Working in concert with us, the local Jintys played the role of distractors. One of the Francophone girls was all-but-impregnated by Carlos, a sly Cuban dancer who put on a salsa clinic as he dragged the poor girl along with him while he performed his picture-perfect dance. We easily crept around picking up bottles while the tourists clapped along blissfully.
Alicia and Keys enjoyed the brunt of the locals affection, as the Cuban young men flocked to them and serenaded them with foreign words, song, and dance. They welcomed our visits and offers of drinks for we gave them asylum from their suitors, if only momentarily.
Even Yao Ming got a little attention, as his awkward and never-ending frame tilted and swayed with the rhythm of the cute Cuban girls who fancied his footwork. He couldn’t be bothered to leave his ladies alone, and thus our stewardship was welcomed with pesos aplenty as our deliveries further enchanted his enchantresses.
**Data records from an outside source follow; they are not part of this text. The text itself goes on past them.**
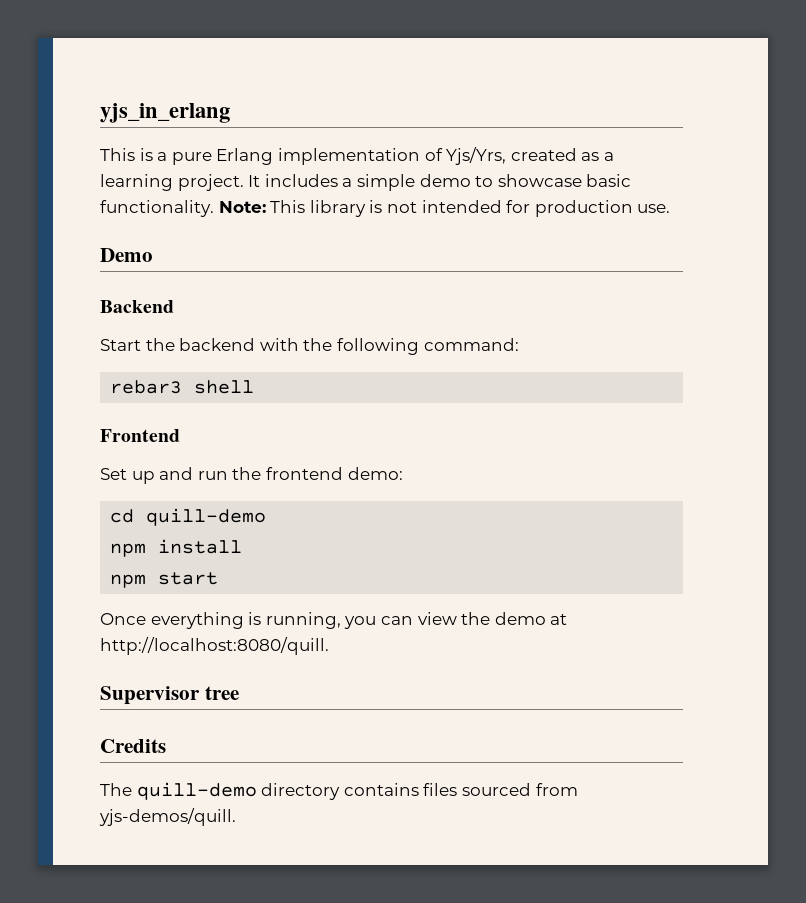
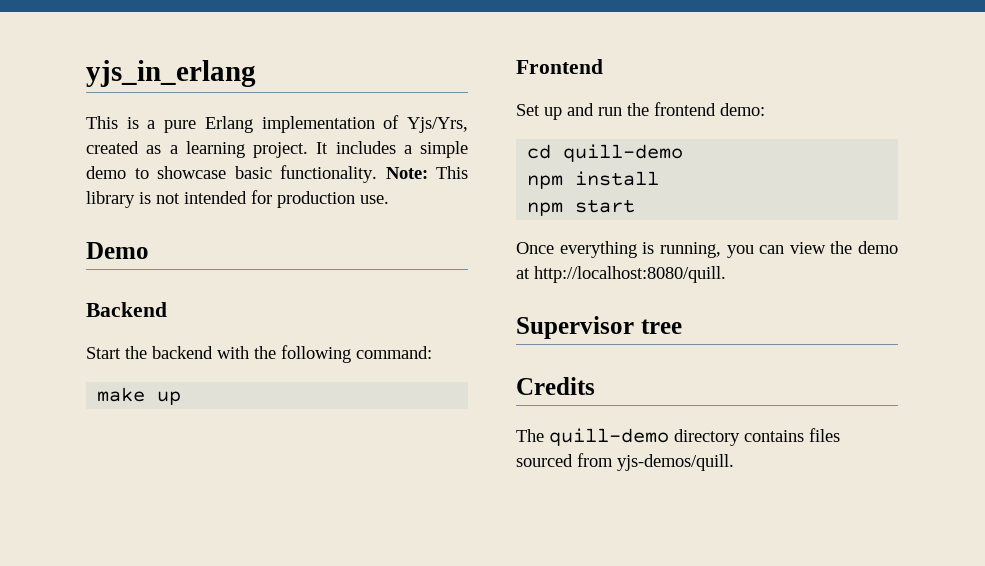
- rebar3 shell
+ make up

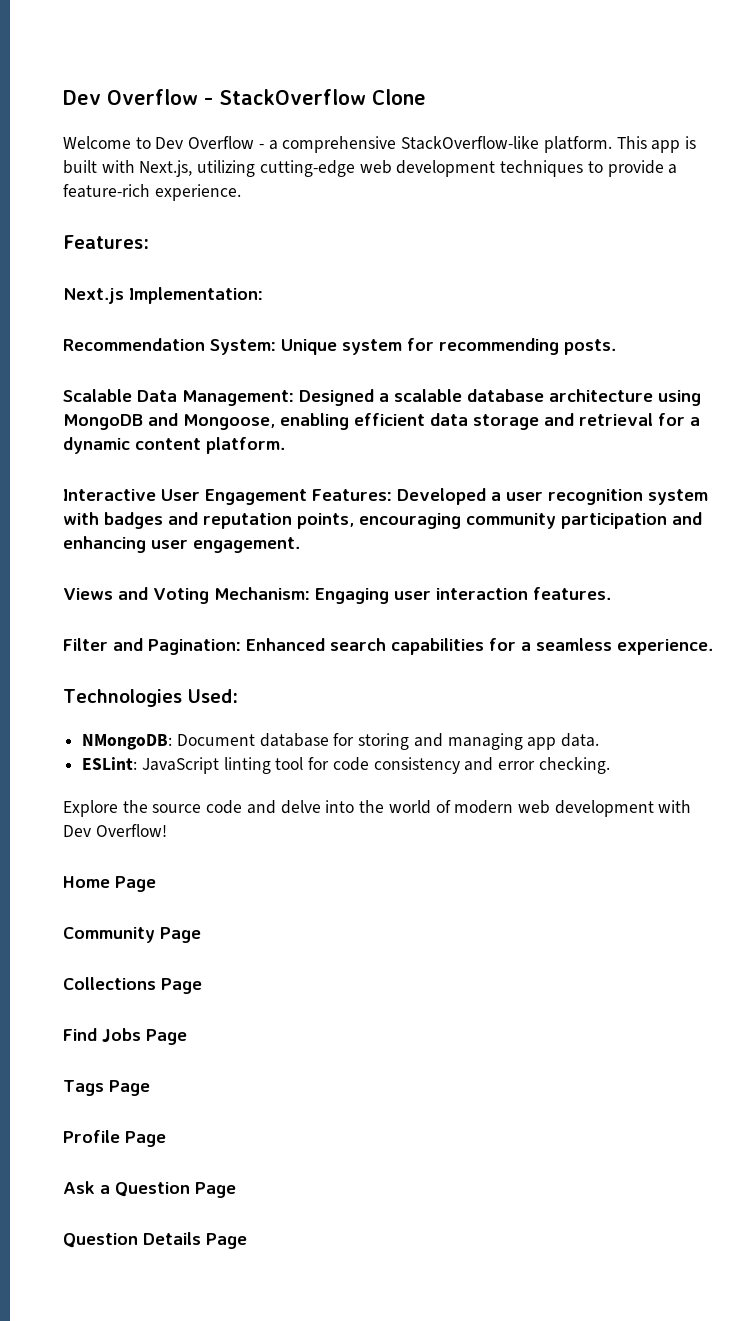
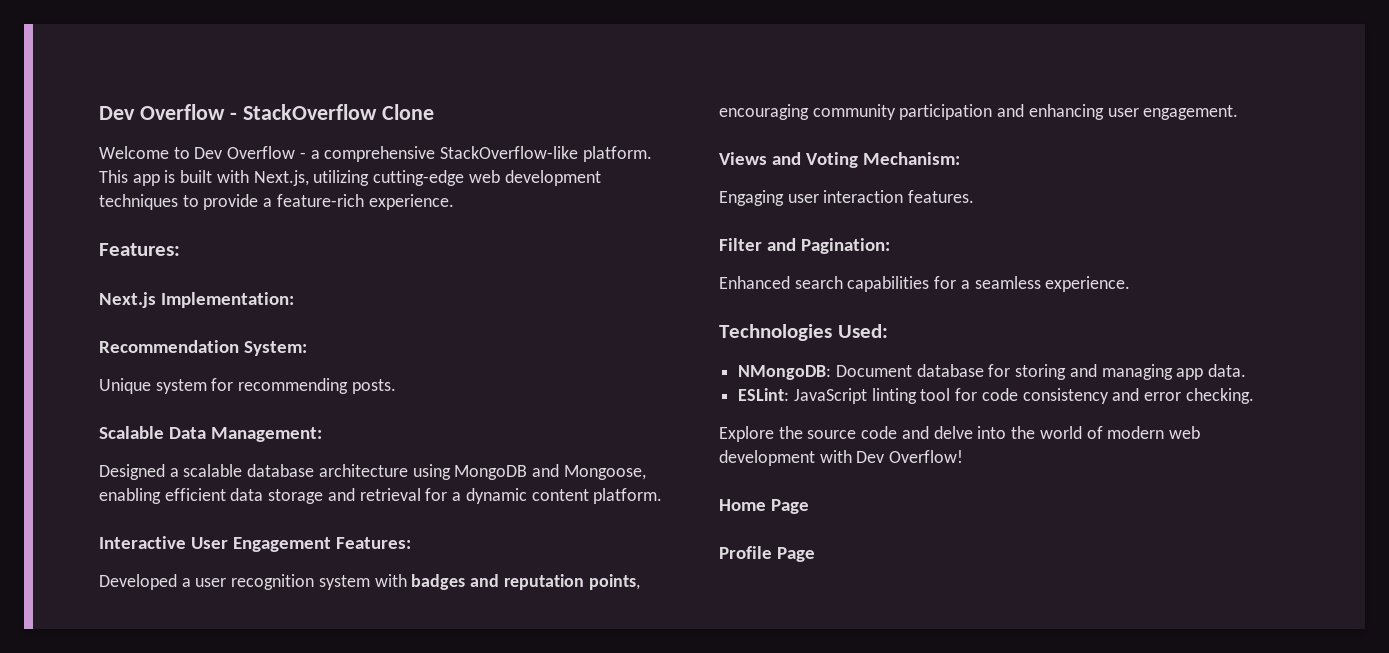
- Recommendation System: Unique system for recommending posts.
+ Recommendation System:
+ Unique system for recommending posts.
- Scalable Data Management: Designed a scalable database architecture using MongoDB and Mongoose, enabling efficient data storage and retrieval for a dynamic content platform.
+ Scalable Data Management:
+ Designed a scalable database architecture using MongoDB and Mongoose, enabling efficient data storage and retrieval for a dynamic content platform.
- Interactive User Engagement Features: Developed a user recognition system with badges and reputation points, encouraging community participation and enhancing user engagement.
+ Interactive User Engagement Features:
+ Developed a user recognition system with badges and reputation points, encouraging community participation and enhancing user engagement.
- Views and Voting Mechanism: Engaging user interaction features.
+ Views and Voting Mechanism:
+ Engaging user interaction features.
- Filter and Pagination: Enhanced search capabilities for a seamless experience.
+ Filter and Pagination:
+ Enhanced search capabilities for a seamless experience.
- Community Page
- Collections Page
- Find Jobs Page
- Tags Page
  Profile Page
- Ask a Question Page
- Question Details Page

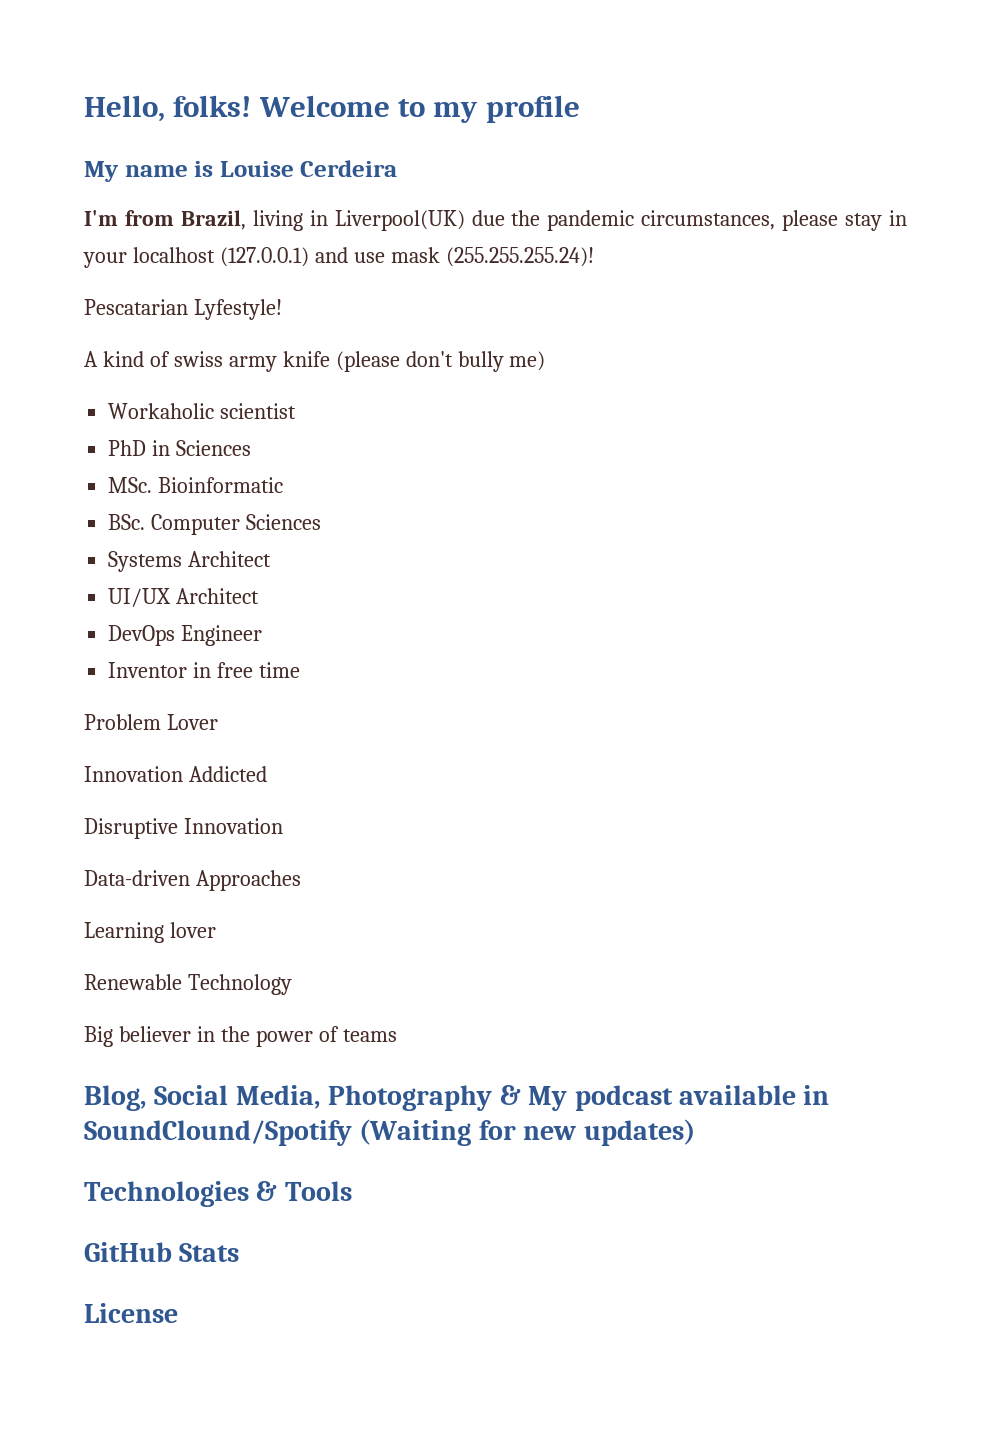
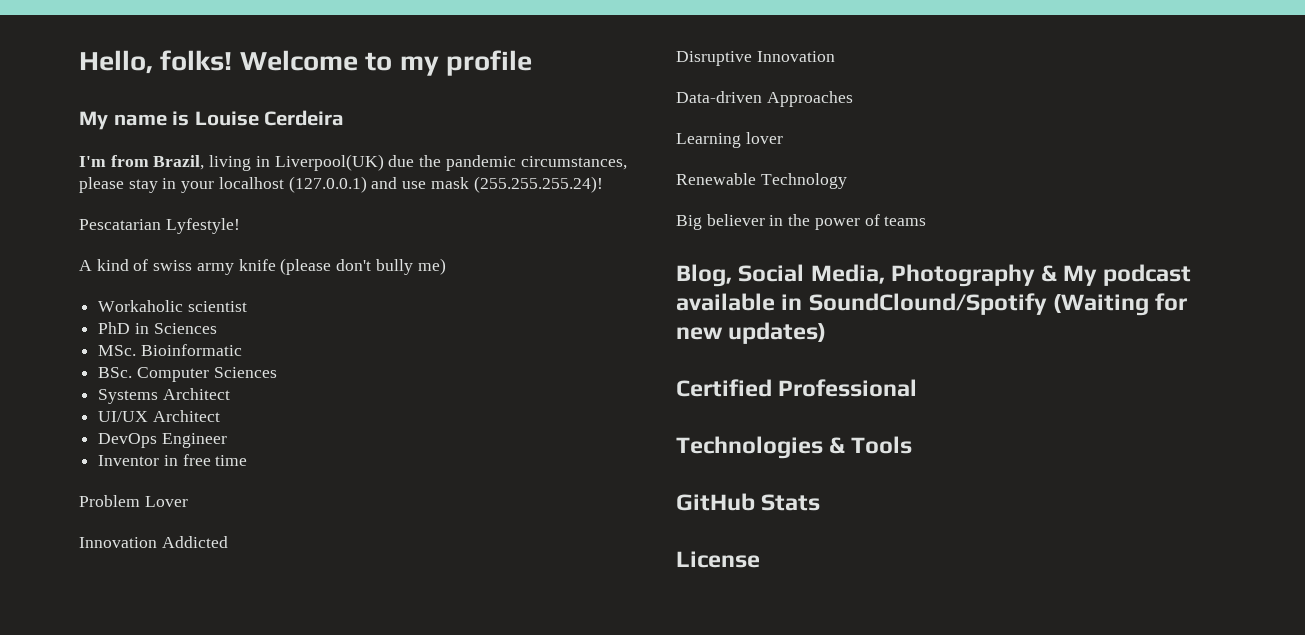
+ Certified Professional

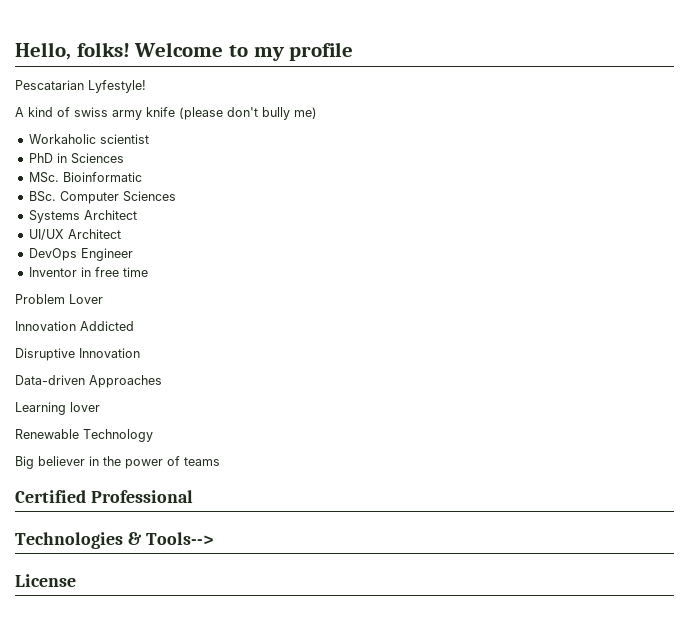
- My name is Louise Cerdeira
- I'm from Brazil, living in Liverpool(UK) due the pandemic circumstances, please stay in your localhost (127.0.0.1) and use mask (255.255.255.24)!
- Blog, Social Media, Photography & My podcast available in SoundClound/Spotify (Waiting for new updates)
- Technologies & Tools
- GitHub Stats
+ Technologies & Tools-->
In the end, no one spent their time batting away the annoying advances of the circling jinetero who would have otherwise had pockets and hands visibly full of coins and empty bottles.
We returned the night’s score proudly to praise and pats on the back.
Needless to say, the combination of drink and dance in conjunction with the heat saw that we were all absolutely exhausted by the time the bus returned some four hours after we had arrived. We’d worked hard.
The resort was quiet that night; only the violent snores of tired and coin-free foreigners could be heard ringing through the mountainside, down the coast, and out to sea.
On the seventh day, we rested. The journey was over, and we all made our own ways to our own homes.
But while the balance of our fellow travelers — Miguel Bay, Alicia, Keys, Yao Ming, and the Francophones — may not have lived on to tell of the tales, by virtue of likely having forgotten that is, I recall them with great vividness, for that was the day that Lau and I were made kings, proud jinetera of Pilón, by Sam.
And while we received no monetary compensation, willingly, we did walk away with gains. Everything we’d learned with regards to sales in our lives, we learned that night.
People prefer to buy when indirectly sold to. People prefer to buy when they have a set budget and limited time to spend it. People prefer to buy a solution to a specific problem. And most importantly, people prefer to buy from those they know, those they like, those they trust.
We’d turned more profit that night than the Jintys had any single week prior for the entire life of the resort. And best of all, we learned honestly. We gave the people what they wanted and kept none of the proceeds. It wasn’t a victimless crime: it was a welcomed charity. We turned jineterismo if not honest then at least transparent.
We were jinetero primo, we were, to them,“goodfellas”, old boys. We were, in Sam’s eyes now, more than amigos: we were Cubanos, born of a common mater, Jinetero.
These are lessons we went on to apply amply in the life that followed.
Lau went on to become the VP of sales for the pharmaceutical company he started working at right out of school.
He speaks to his market with respect. He knows his audience because he’s one of them, a scientist. He knows their situation, and he provides them with a solution. It’s not sales; it’s salvation.
And me?
I foster friendships and fence fiction. So what say you, gringo? Fancy a story from an old friend?